Chris Abelt

In 2024, SMBs (small- and medium-sized businesses) are the clear economic engine of America.
According to the US Chamber of Commerce, SMBs employ half of the entire US workforce, representing 43.5% of US GDP or $11.5 trillion in 2023. There are 33.2 million SMBs in the US with 62 million employees. Following the COVID-19 pandemic, entrepreneurship has been booming with 5.4 million new business applications filed in 2021 and another 5.1 million filed in 2022. These numbers are hard to ignore. McKinsey estimates that SMB banking represents about $150 billion in revenue across all products – deposit, loans, cards, cash management and merchant services.
How can community and regional banks use the SMB sector to strengthen their revenue growth at a time when sky-high interest rates and industry disruption from non-bank competitors are prompting small businesses to move their money elsewhere?
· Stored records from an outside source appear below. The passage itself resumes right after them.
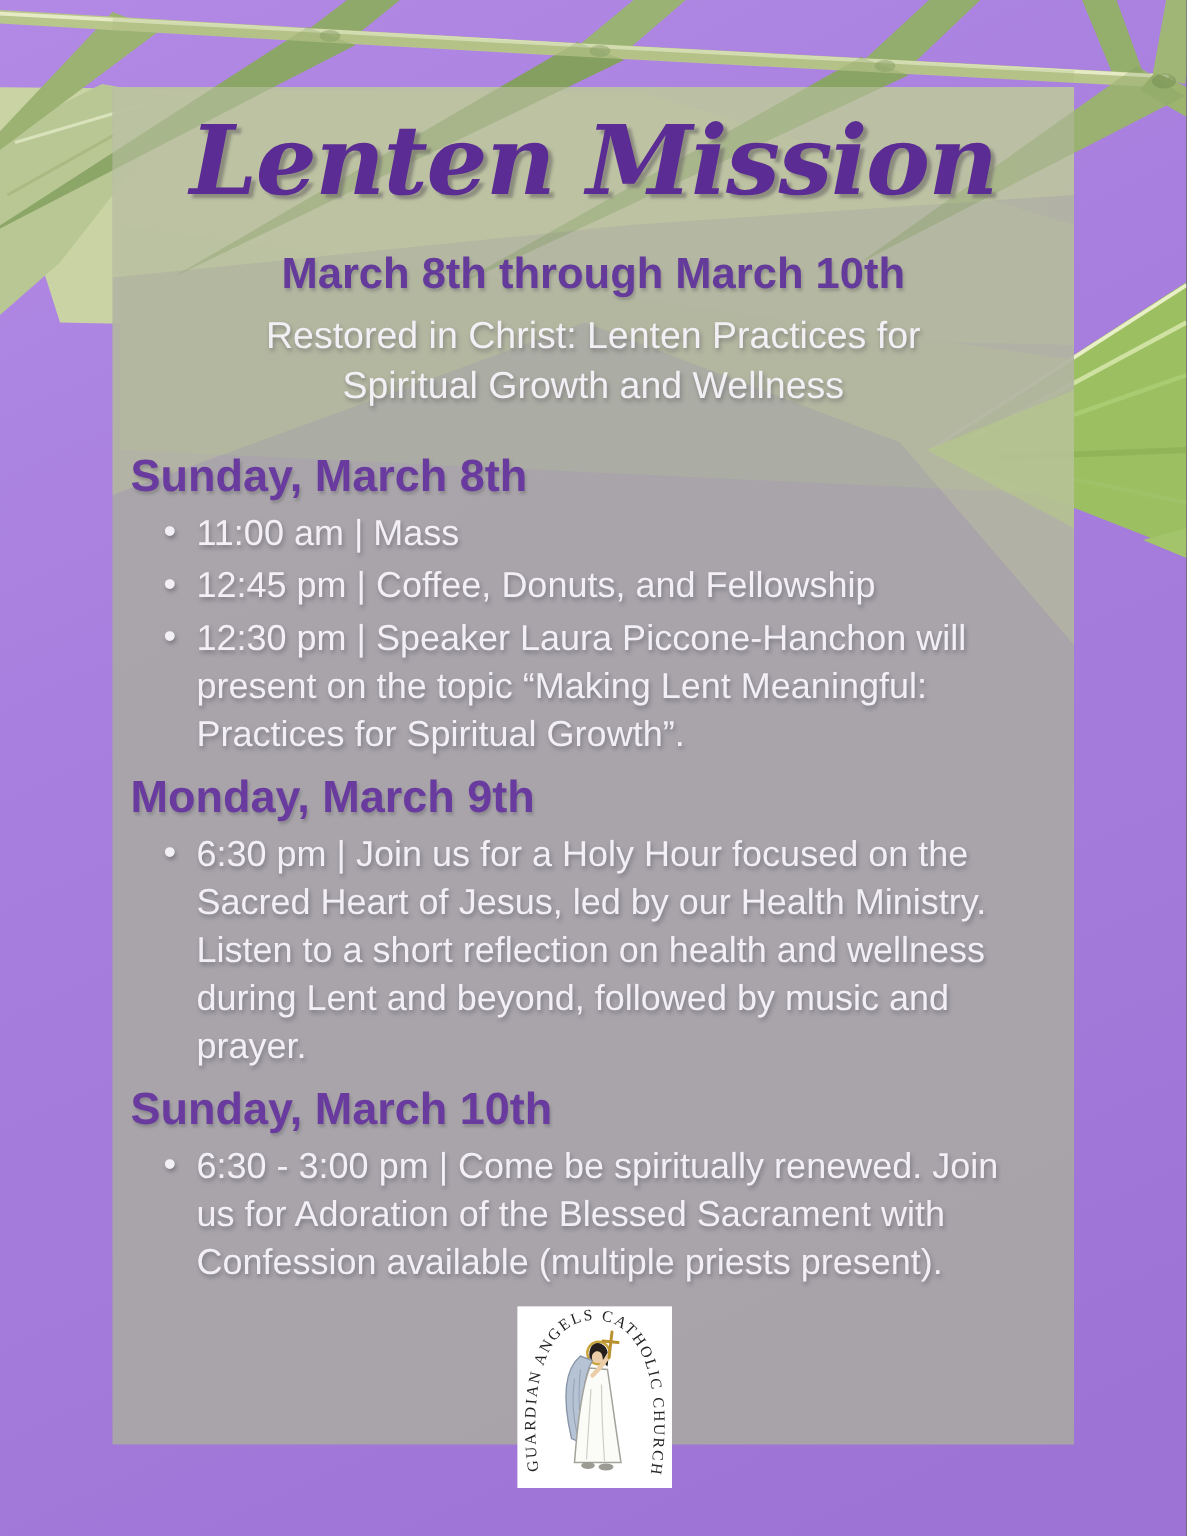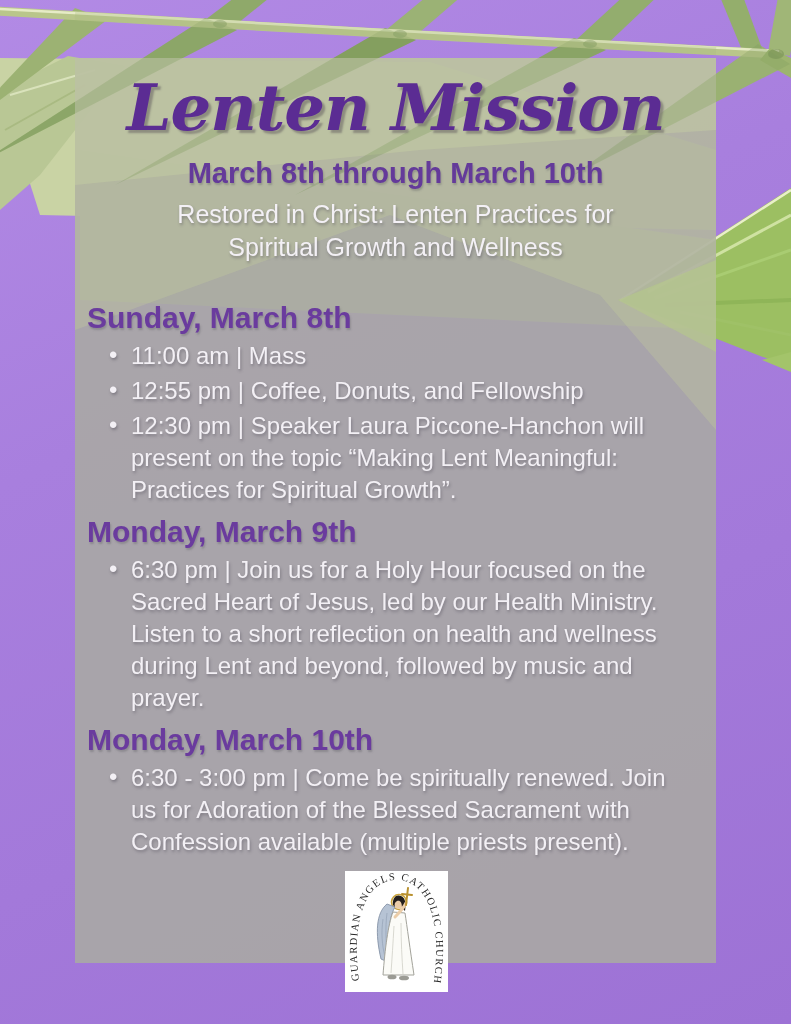"March 8th through March 10th" .date-range { margin-top: 8px -> 18px }
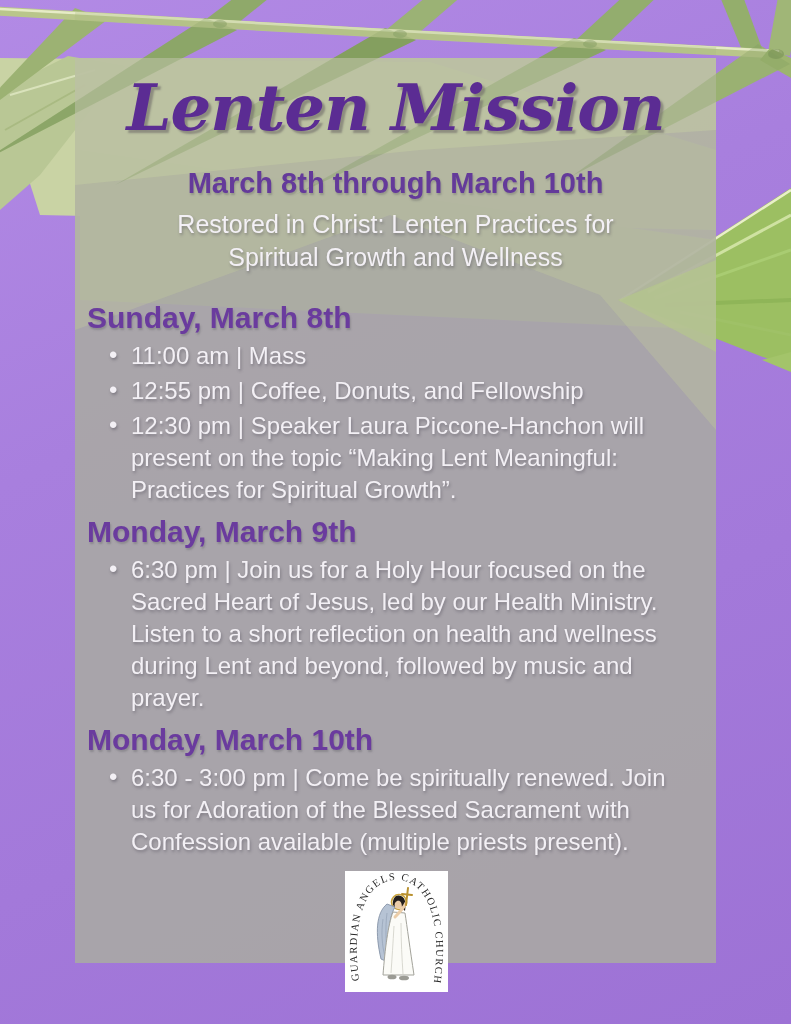"12:55 pm | Coffee, Donuts," li { text: 12:55 -> 12:45 }
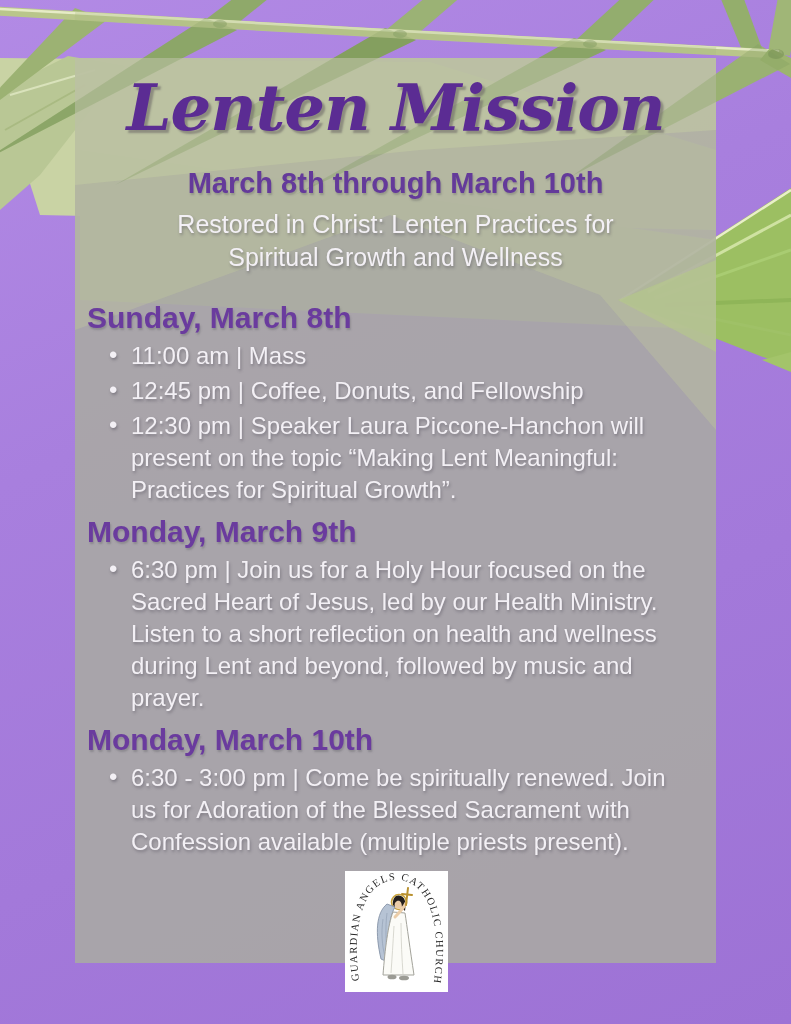"Monday, March 10th" div.day-heading { text: Monday -> Sunday }
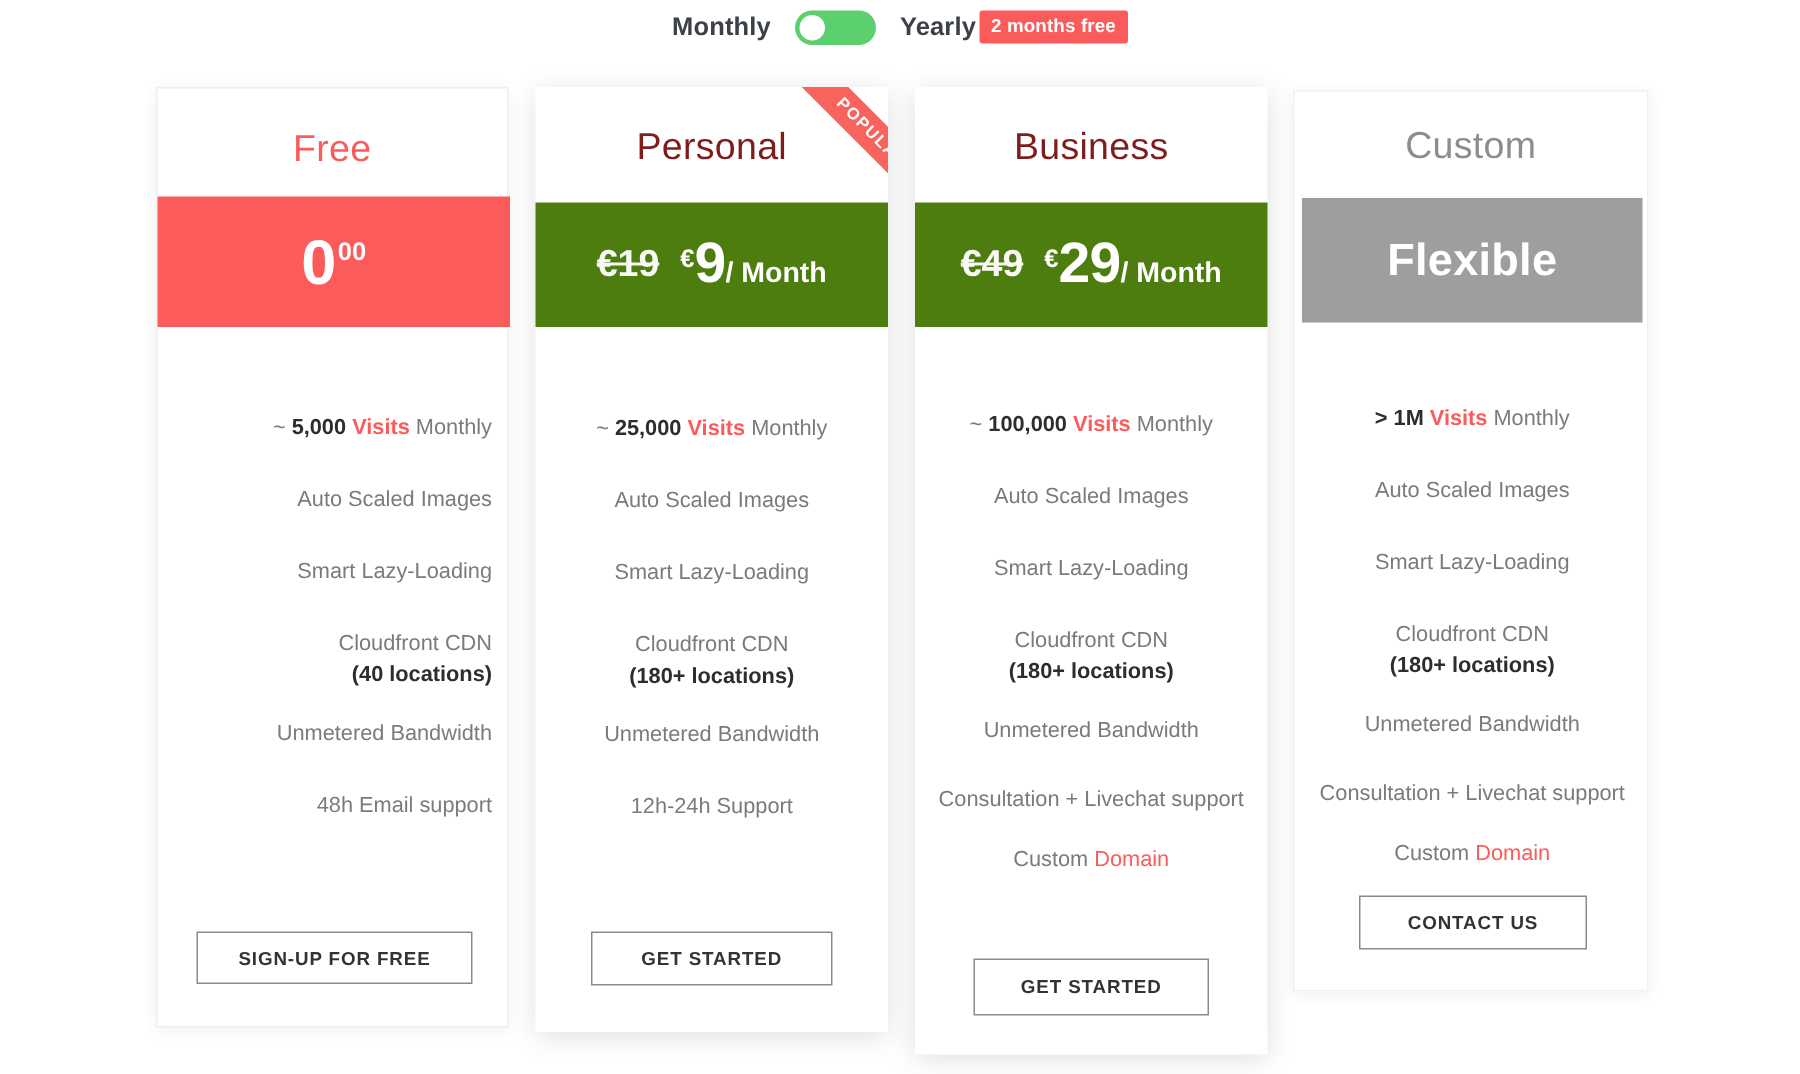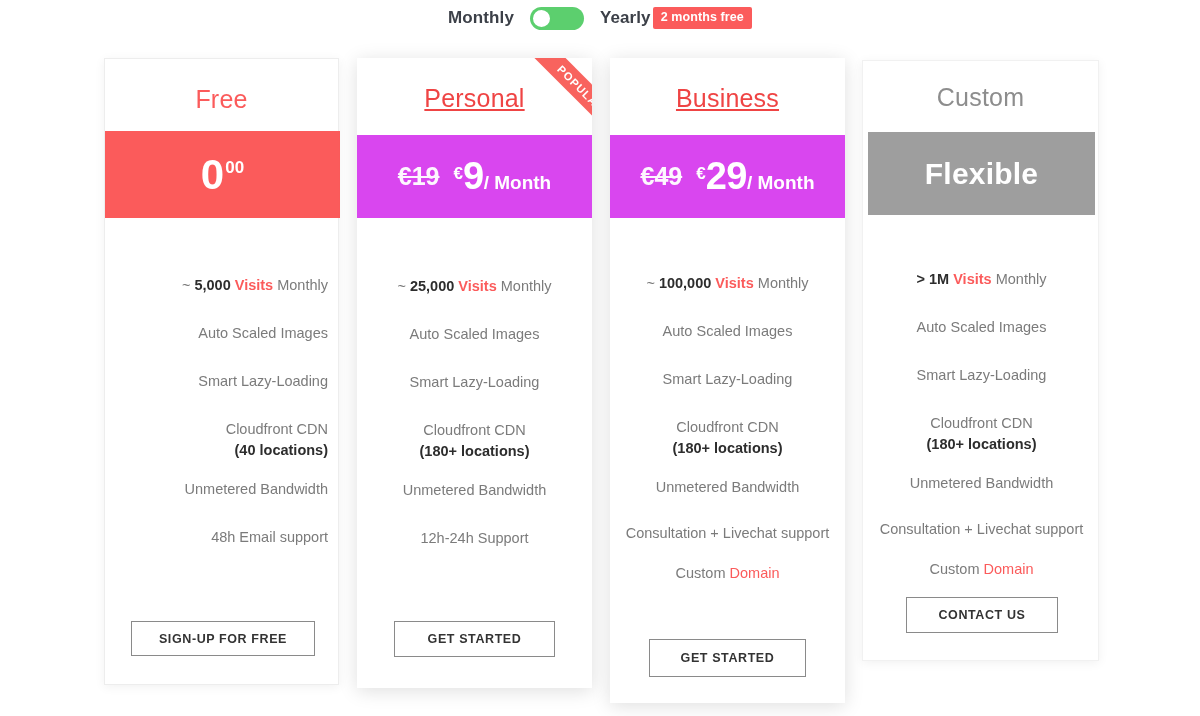"Personal" .t-blue { color: #ef4444 -> #7f1d1d; text-decoration: underline -> none }
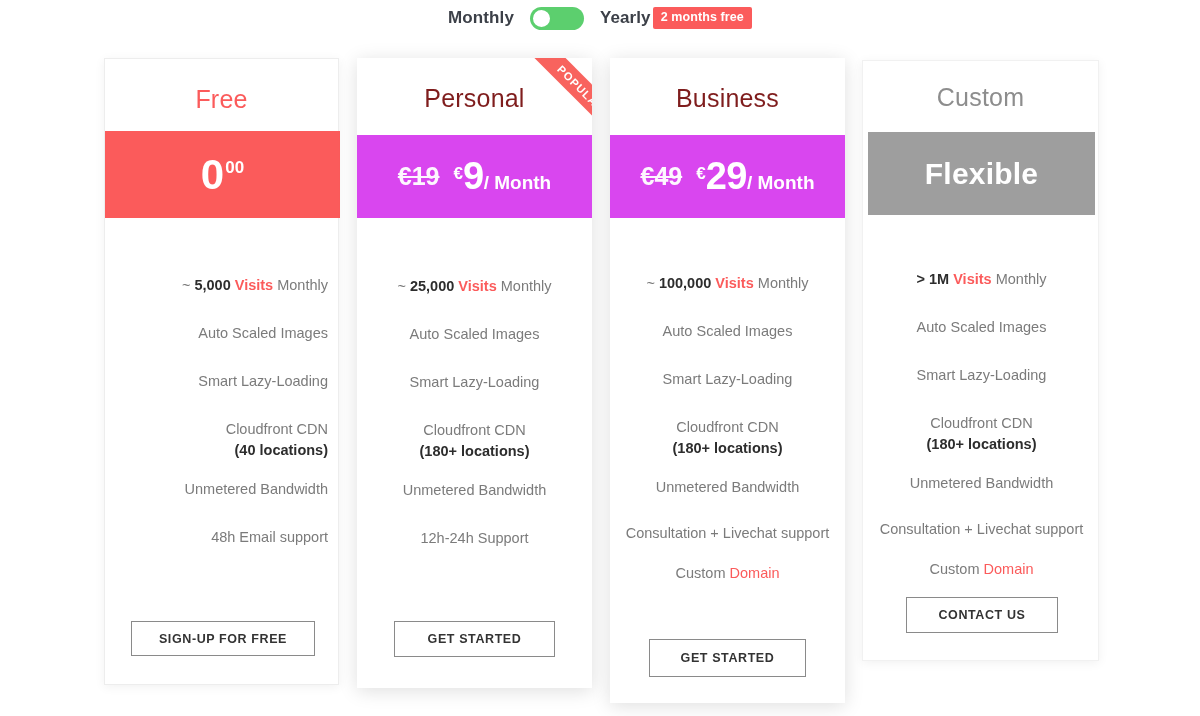"€19" .banner.blue { background: #d946ef -> #4d7c0f }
The challenge is compounded by the fact that many small business owners want to manage their business via their smartphones, and often banks are simply not keeping up with what their customers want. This trend means that SMBs are spending less time talking to their bankers and more time interacting digitally. Banks are losing their grip on the customer.
A recent study published by McKinsey provides some insights into trends that banks should consider to better serve their SMB segment customers. First, smart bankers should work to enhance their business offerings to differentiate themselves from other banks and nonbanks (like payment processors).
McKinsey found that SMB clients value robust relationship management/servicing and online/mobile tools, and that the availability of these features are a key consideration when choosing a bank. So, financial companies seeking these customers must focus on providing competent small business bankers and up-to-date online/mobile banking services.
The survey also found that over 40% of SMBs said they were likely to switch primary banks in the next 12 months. The three reasons given for the switch were easier access to credit, client service support and the digital experience.
Finally, a fundamental mind-set shift may be needed by banks and their C-suite leaders. Many are product, rate, and operations focused. Forbes pointed out in an article published late last year that growth-focused banks will need to leverage “customer-centric employees” as their key competitive point of difference.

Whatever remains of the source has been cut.